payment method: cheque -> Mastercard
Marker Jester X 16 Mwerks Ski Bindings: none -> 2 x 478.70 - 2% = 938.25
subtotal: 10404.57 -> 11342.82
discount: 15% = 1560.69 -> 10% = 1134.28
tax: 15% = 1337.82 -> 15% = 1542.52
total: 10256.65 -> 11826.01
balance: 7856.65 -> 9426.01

......

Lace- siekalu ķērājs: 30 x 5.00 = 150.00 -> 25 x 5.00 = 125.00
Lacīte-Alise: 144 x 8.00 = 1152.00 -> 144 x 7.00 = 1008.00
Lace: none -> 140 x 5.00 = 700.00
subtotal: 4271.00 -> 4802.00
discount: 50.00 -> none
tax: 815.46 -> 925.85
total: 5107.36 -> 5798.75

......

Search the entries above for "discount". Show every line that has it.

RESPONSE AREA →
discount: 15% = 1560.69 -> 10% = 1134.28
discount: 50.00 -> none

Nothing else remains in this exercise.